Much of the action is along Antique Auto Alley, where the oldest vehicle is the 1880 “Doctor’s Buggy,” an extended roof rockaway.  The rockaway was an adaption of a traditional coach first done in Long Island, New York around 1830.  Luxury options were available even on the earliest vehicles; this model has windows that open and close all the way around the passenger compartment, as well as window shades for privacy.  Another vintage model is the 1885 stick seat square box buggy, meant for speed.  It’s interesting to learn that when selecting horses for a two- horse team, the important consideration was conformation not color.  The horses needed to be roughly the same age and size so that they pulled the carriage in tandem.

The oldest car in the collection is a 1920 Buick touring car.  David Dunbar Buick founded his motor company in Detroit in 1902 and in the first year 37 vehicles were sold at $850 each.  By 1910, Buick sold 11,000 cars at $1,050 each.  The term touring car was derived from the most common use of cars to get to church and then take a Sunday drive.  Henry Ford manufactured his first car in 1903. The earliest Ford in the collection is the 1924 Model T Chassis Ford; this was the year the company sold its 10 millionth car.   The museum also has a replica of a 1903 Oldsmobile, the first car in the Roanoke Valley.  A wide assortment of trucks, buses and fire equipment is included in the outdoor exhibits. 

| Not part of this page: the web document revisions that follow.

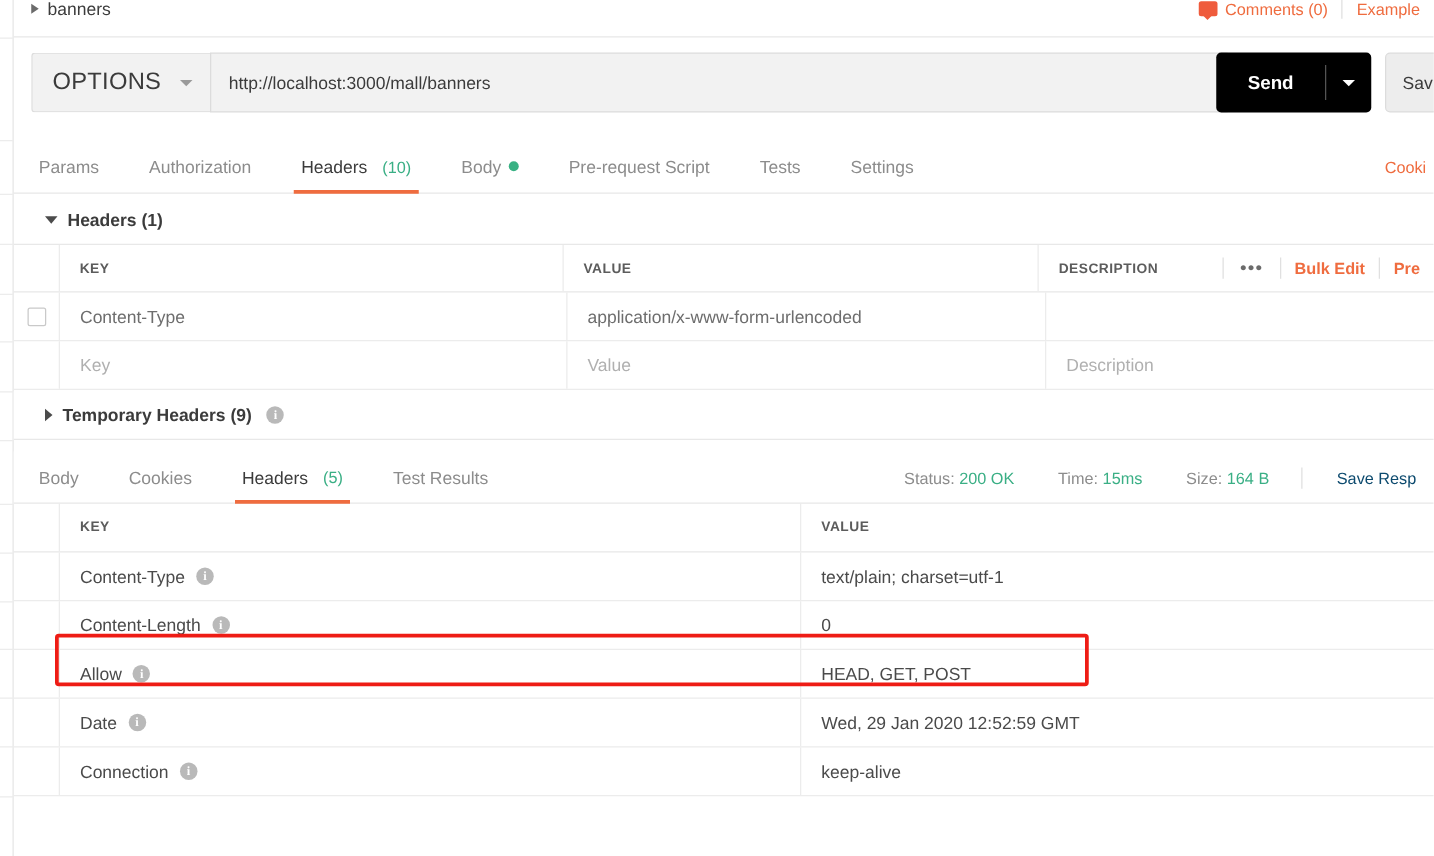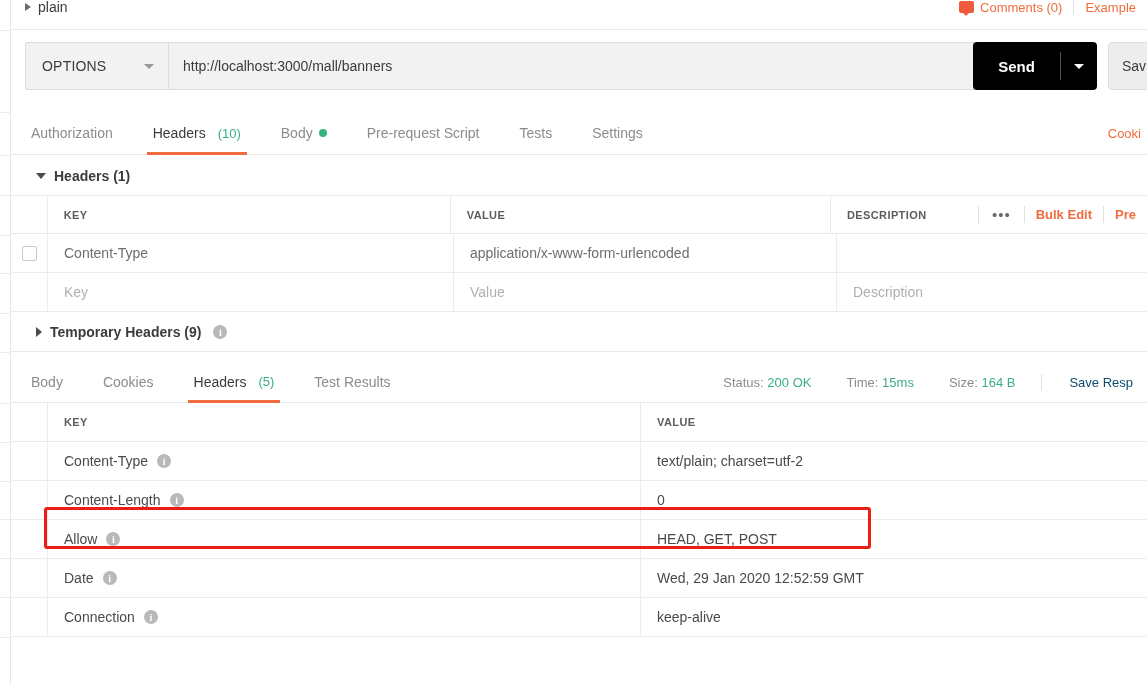"plain" span.crumb-text { text: plain -> banners }
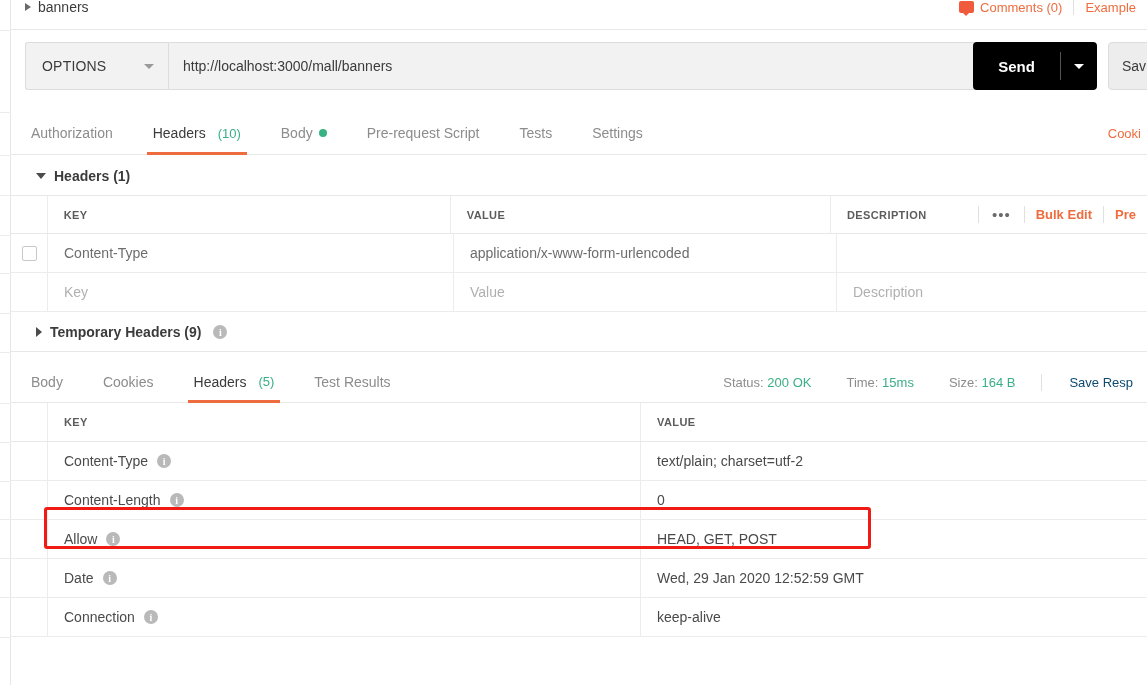"OPTIONS" .method-label { font-size: 14px -> 19px }
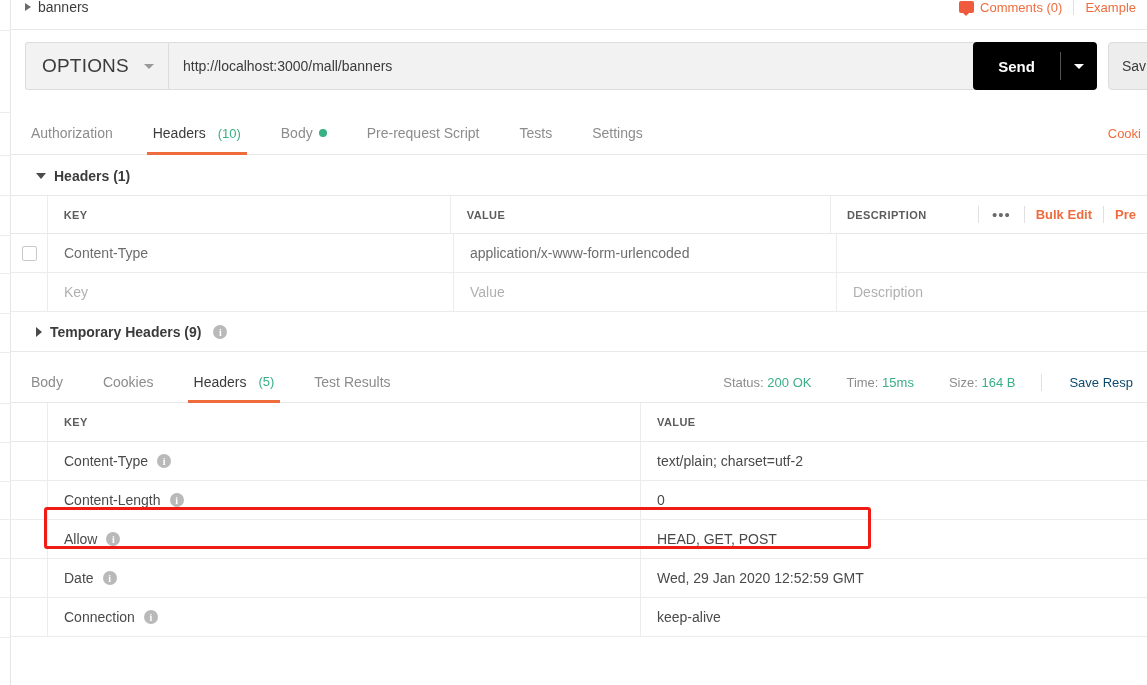"Params" div.tab { html: none -> <div> <span>Params</span> </div> }
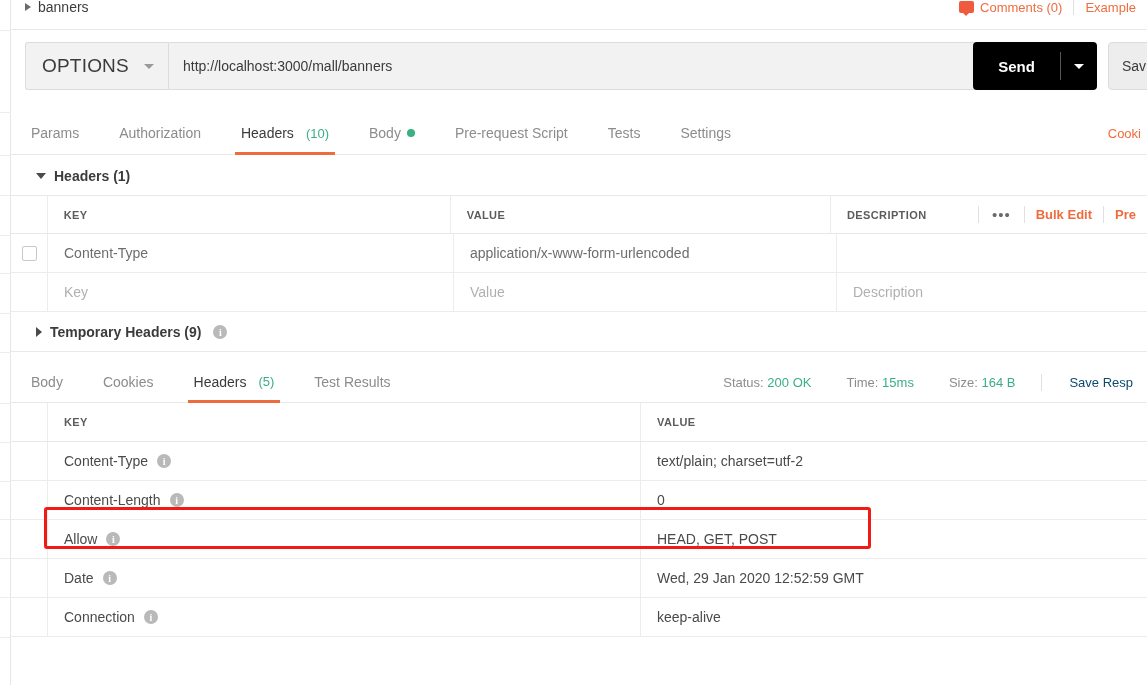"text/plain; charset=utf-2" div.cell { text: utf-2 -> utf-1 }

A large  section of the museum is devoted to the railroad.  Exhibits provide nuggets of information like the fact that coal is the commodity most transported by rail across the country. Coal also makes up 80% of all goods that are delivered in Virginia.  The locomotive and rolling stock are exhibited outdoors.  A unique piece is one of the few surviving N&W Dynamometers.  Made in 1919 this car could calibrate data connected with locomotive operation and train haul conditions such as drawbar pull, brake pipe pressure and other precise measurements. A system of up to 20 connections provided a precise analysis of locomotive performance.  There are 18 locomotives, five switcher cars, and an assortment of diverse equipment like an oil car, derrick car, caboose, boxcar and a passenger observation car.  Visitors can climb aboard eight pieces of equipment.

Back inside there’s one more discovery to make and it’s a doozy---though it doesn’t have much to do with transportation.  The museum has an incredibly detailed three-ring circus model complete with crowds, performers and wild animals. The link is the railroad, without which the circus would not have been able to travel swiftly from town to town, garnering the reputation as “the greatest show on earth.”  Between 1872 and 1947, during the heyday of the circus, specially designed railroad cars moved the big top.  In 1872 it took 62 cars to move P.T. Barnum’s Circus.  The circus train peaked in 1947 when Ringling Brothers and Barnum & Bailey used 109 cars to move their extravaganza.  This colorful museum exhibit delights young and old with its amazing detail.  

Directions: From I-81 take I-581 into Roanoke.  At Exit 6, take Wells Avenue, make a left on First Street and a right on Shenandoah Avenue.  Take a left onto Fifth Street, then another left onto Norfolk Avenue.  The museum is at 303 Norfolk Avenue.